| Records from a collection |

§ §

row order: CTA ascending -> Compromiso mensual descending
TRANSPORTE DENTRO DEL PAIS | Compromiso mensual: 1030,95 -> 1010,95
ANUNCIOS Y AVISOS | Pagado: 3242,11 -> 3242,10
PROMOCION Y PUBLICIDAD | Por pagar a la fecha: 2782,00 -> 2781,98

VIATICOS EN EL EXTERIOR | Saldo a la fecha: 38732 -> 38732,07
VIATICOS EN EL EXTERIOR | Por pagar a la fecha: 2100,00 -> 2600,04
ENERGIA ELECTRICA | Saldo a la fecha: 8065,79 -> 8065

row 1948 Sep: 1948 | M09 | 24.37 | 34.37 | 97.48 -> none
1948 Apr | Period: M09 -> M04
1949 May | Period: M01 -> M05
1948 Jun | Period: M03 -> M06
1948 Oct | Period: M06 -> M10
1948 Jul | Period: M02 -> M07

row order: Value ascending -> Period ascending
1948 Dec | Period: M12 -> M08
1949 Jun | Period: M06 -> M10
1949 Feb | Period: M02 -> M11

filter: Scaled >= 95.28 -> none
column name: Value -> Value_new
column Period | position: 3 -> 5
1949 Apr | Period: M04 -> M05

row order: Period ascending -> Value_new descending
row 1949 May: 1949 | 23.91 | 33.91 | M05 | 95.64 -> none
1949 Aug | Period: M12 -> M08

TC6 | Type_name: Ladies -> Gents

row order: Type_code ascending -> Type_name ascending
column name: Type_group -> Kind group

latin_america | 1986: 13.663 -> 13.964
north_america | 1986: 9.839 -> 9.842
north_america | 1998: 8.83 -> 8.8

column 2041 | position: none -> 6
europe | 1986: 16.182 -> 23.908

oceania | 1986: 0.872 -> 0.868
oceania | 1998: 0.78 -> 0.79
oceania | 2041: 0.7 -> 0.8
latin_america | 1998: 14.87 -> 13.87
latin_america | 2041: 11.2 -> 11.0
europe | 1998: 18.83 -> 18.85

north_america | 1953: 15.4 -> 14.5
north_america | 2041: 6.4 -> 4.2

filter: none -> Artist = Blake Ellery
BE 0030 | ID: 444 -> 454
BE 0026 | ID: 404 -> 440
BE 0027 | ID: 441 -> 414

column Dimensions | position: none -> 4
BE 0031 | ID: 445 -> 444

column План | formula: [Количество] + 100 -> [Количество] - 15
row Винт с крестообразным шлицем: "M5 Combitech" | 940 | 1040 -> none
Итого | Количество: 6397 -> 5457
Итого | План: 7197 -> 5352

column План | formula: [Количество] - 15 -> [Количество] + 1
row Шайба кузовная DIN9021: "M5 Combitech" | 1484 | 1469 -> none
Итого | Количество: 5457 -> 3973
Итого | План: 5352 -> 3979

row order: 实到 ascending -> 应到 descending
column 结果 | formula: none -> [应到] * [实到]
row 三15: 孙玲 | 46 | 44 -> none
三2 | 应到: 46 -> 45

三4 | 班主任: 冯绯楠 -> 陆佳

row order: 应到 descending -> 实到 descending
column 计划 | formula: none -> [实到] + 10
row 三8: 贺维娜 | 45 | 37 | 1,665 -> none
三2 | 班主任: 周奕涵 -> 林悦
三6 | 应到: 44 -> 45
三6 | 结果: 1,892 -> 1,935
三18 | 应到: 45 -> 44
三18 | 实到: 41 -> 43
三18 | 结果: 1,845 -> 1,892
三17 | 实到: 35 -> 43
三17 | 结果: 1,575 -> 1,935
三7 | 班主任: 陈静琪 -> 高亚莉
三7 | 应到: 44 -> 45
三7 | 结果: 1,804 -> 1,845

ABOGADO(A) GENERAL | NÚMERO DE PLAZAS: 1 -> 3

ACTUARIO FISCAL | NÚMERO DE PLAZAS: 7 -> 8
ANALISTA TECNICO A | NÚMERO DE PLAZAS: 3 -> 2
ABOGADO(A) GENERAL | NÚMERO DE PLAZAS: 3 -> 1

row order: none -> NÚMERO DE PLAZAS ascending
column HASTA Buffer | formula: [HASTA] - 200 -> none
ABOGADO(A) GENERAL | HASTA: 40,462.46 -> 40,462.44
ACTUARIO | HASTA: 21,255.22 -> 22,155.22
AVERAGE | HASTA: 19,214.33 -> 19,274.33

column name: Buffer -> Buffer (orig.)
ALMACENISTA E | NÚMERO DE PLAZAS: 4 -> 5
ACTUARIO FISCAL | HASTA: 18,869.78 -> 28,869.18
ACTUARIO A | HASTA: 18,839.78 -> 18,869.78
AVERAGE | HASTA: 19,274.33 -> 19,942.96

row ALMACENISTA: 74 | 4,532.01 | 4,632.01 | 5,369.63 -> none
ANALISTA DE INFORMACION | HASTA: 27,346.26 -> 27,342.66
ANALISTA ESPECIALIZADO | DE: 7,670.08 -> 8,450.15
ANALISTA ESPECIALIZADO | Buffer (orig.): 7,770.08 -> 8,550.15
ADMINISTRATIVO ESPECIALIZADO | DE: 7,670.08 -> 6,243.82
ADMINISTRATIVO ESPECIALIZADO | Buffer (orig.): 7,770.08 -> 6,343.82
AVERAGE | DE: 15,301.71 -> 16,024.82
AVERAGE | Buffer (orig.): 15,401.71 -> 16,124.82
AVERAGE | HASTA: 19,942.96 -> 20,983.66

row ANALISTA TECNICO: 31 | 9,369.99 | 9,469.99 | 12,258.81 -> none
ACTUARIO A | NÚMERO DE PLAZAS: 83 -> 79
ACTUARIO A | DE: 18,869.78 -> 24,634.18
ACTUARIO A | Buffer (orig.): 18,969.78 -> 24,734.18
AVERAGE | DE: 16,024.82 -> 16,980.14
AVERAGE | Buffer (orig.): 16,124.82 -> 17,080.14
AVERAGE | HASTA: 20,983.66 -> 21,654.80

§ §

| REQUIREMENT |
All of the data is to be transcribed exactly as written.

| TASK RESPONSE |
row order: CTA ascending -> Compromiso mensual descending
TRANSPORTE DENTRO DEL PAIS | Compromiso mensual: 1030,95 -> 1010,95
ANUNCIOS Y AVISOS | Pagado: 3242,11 -> 3242,10
PROMOCION Y PUBLICIDAD | Por pagar a la fecha: 2782,00 -> 2781,98

VIATICOS EN EL EXTERIOR | Saldo a la fecha: 38732 -> 38732,07
VIATICOS EN EL EXTERIOR | Por pagar a la fecha: 2100,00 -> 2600,04
ENERGIA ELECTRICA | Saldo a la fecha: 8065,79 -> 8065

row 1948 Sep: 1948 | M09 | 24.37 | 34.37 | 97.48 -> none
1948 Apr | Period: M09 -> M04
1949 May | Period: M01 -> M05
1948 Jun | Period: M03 -> M06
1948 Oct | Period: M06 -> M10
1948 Jul | Period: M02 -> M07

row order: Value ascending -> Period ascending
1948 Dec | Period: M12 -> M08
1949 Jun | Period: M06 -> M10
1949 Feb | Period: M02 -> M11

filter: Scaled >= 95.28 -> none
column name: Value -> Value_new
column Period | position: 3 -> 5
1949 Apr | Period: M04 -> M05

row order: Period ascending -> Value_new descending
row 1949 May: 1949 | 23.91 | 33.91 | M05 | 95.64 -> none
1949 Aug | Period: M12 -> M08

TC6 | Type_name: Ladies -> Gents

row order: Type_code ascending -> Type_name ascending
column name: Type_group -> Kind group

latin_america | 1986: 13.663 -> 13.964
north_america | 1986: 9.839 -> 9.842
north_america | 1998: 8.83 -> 8.8

column 2041 | position: none -> 6
europe | 1986: 16.182 -> 23.908

oceania | 1986: 0.872 -> 0.868
oceania | 1998: 0.78 -> 0.79
oceania | 2041: 0.7 -> 0.8
latin_america | 1998: 14.87 -> 13.87
latin_america | 2041: 11.2 -> 11.0
europe | 1998: 18.83 -> 18.85

north_america | 1953: 15.4 -> 14.5
north_america | 2041: 6.4 -> 4.2

filter: none -> Artist = Blake Ellery
BE 0030 | ID: 444 -> 454
BE 0026 | ID: 404 -> 440
BE 0027 | ID: 441 -> 414

column Dimensions | position: none -> 4
BE 0031 | ID: 445 -> 444

column План | formula: [Количество] + 100 -> [Количество] - 15
row Винт с крестообразным шлицем: "M5 Combitech" | 940 | 1040 -> none
Итого | Количество: 6397 -> 5457
Итого | План: 7197 -> 5352

column План | formula: [Количество] - 15 -> [Количество] + 1
row Шайба кузовная DIN9021: "M5 Combitech" | 1484 | 1469 -> none
Итого | Количество: 5457 -> 3973
Итого | План: 5352 -> 3979

row order: 实到 ascending -> 应到 descending
column 结果 | formula: none -> [应到] * [实到]
row 三15: 孙玲 | 46 | 44 -> none
三2 | 应到: 46 -> 45

三4 | 班主任: 冯绯楠 -> 陆佳

row order: 应到 descending -> 实到 descending
column 计划 | formula: none -> [实到] + 10
row 三8: 贺维娜 | 45 | 37 | 1,665 -> none
三2 | 班主任: 周奕涵 -> 林悦
三6 | 应到: 44 -> 45
三6 | 结果: 1,892 -> 1,935
三18 | 应到: 45 -> 44
三18 | 实到: 41 -> 43
三18 | 结果: 1,845 -> 1,892
三17 | 实到: 35 -> 43
三17 | 结果: 1,575 -> 1,935
三7 | 班主任: 陈静琪 -> 高亚莉
三7 | 应到: 44 -> 45
三7 | 结果: 1,804 -> 1,845

ABOGADO(A) GENERAL | NÚMERO DE PLAZAS: 1 -> 3

ACTUARIO FISCAL | NÚMERO DE PLAZAS: 7 -> 8
ANALISTA TECNICO A | NÚMERO DE PLAZAS: 3 -> 2
ABOGADO(A) GENERAL | NÚMERO DE PLAZAS: 3 -> 1

row order: none -> NÚMERO DE PLAZAS ascending
column HASTA Buffer | formula: [HASTA] - 200 -> none
ABOGADO(A) GENERAL | HASTA: 40,462.46 -> 40,462.44
ACTUARIO | HASTA: 21,255.22 -> 22,155.22
AVERAGE | HASTA: 19,214.33 -> 19,274.33

column name: Buffer -> Buffer (orig.)
ALMACENISTA E | NÚMERO DE PLAZAS: 4 -> 5
ACTUARIO FISCAL | HASTA: 18,869.78 -> 28,869.18
ACTUARIO A | HASTA: 18,839.78 -> 18,869.78
AVERAGE | HASTA: 19,274.33 -> 19,942.96

row ALMACENISTA: 74 | 4,532.01 | 4,632.01 | 5,369.63 -> none
ANALISTA DE INFORMACION | HASTA: 27,346.26 -> 27,342.66
ANALISTA ESPECIALIZADO | DE: 7,670.08 -> 8,450.15
ANALISTA ESPECIALIZADO | Buffer (orig.): 7,770.08 -> 8,550.15
ADMINISTRATIVO ESPECIALIZADO | DE: 7,670.08 -> 6,243.82
ADMINISTRATIVO ESPECIALIZADO | Buffer (orig.): 7,770.08 -> 6,343.82
AVERAGE | DE: 15,301.71 -> 16,024.82
AVERAGE | Buffer (orig.): 15,401.71 -> 16,124.82
AVERAGE | HASTA: 19,942.96 -> 20,983.66

row ANALISTA TECNICO: 31 | 9,369.99 | 9,469.99 | 12,258.81 -> none
ACTUARIO A | NÚMERO DE PLAZAS: 83 -> 79
ACTUARIO A | DE: 18,869.78 -> 24,634.18
ACTUARIO A | Buffer (orig.): 18,969.78 -> 24,734.18
AVERAGE | DE: 16,024.82 -> 16,980.14
AVERAGE | Buffer (orig.): 16,124.82 -> 17,080.14
AVERAGE | HASTA: 20,983.66 -> 21,654.80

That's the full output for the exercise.